Work required — Without changing a word, repeat the data, and include no pictures.

Extracted data entries:
=-=-=

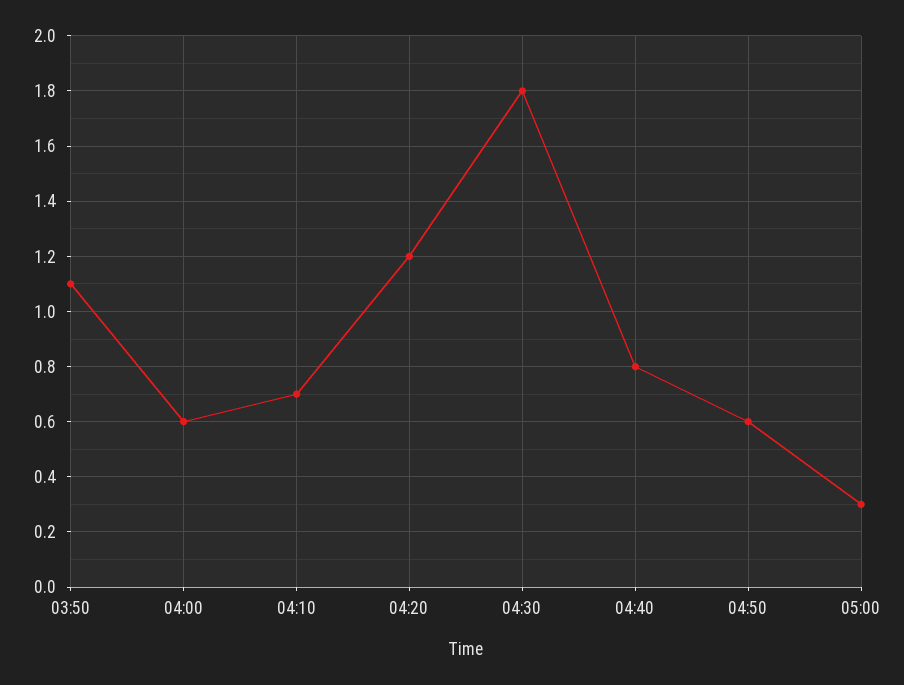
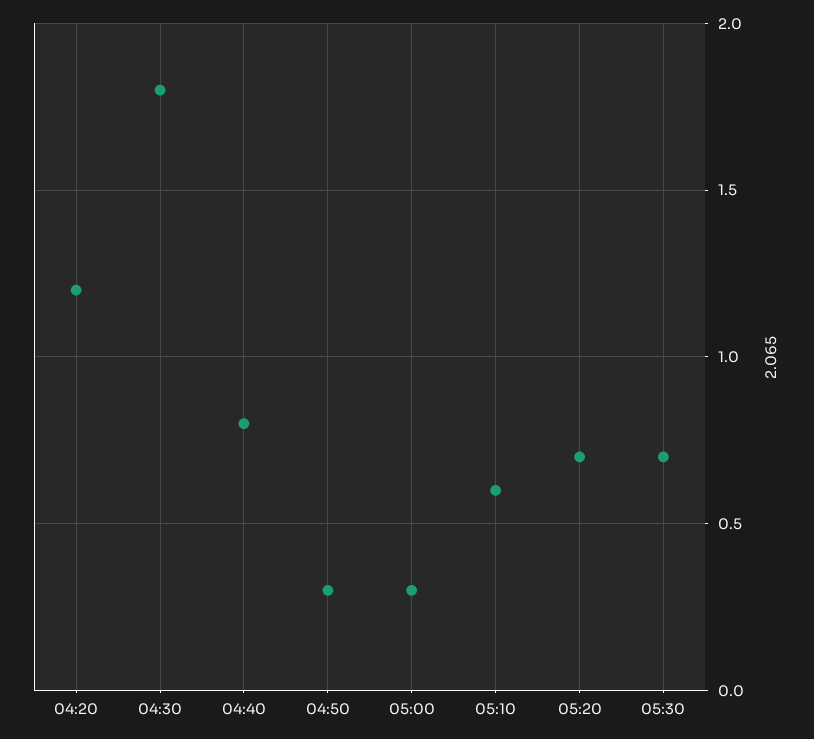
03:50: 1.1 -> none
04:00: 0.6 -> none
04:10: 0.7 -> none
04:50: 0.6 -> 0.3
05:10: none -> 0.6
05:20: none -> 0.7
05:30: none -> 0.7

=-=-=

Solution to this exercise —
03:50: 1.1 -> none
04:00: 0.6 -> none
04:10: 0.7 -> none
04:50: 0.6 -> 0.3
05:10: none -> 0.6
05:20: none -> 0.7
05:30: none -> 0.7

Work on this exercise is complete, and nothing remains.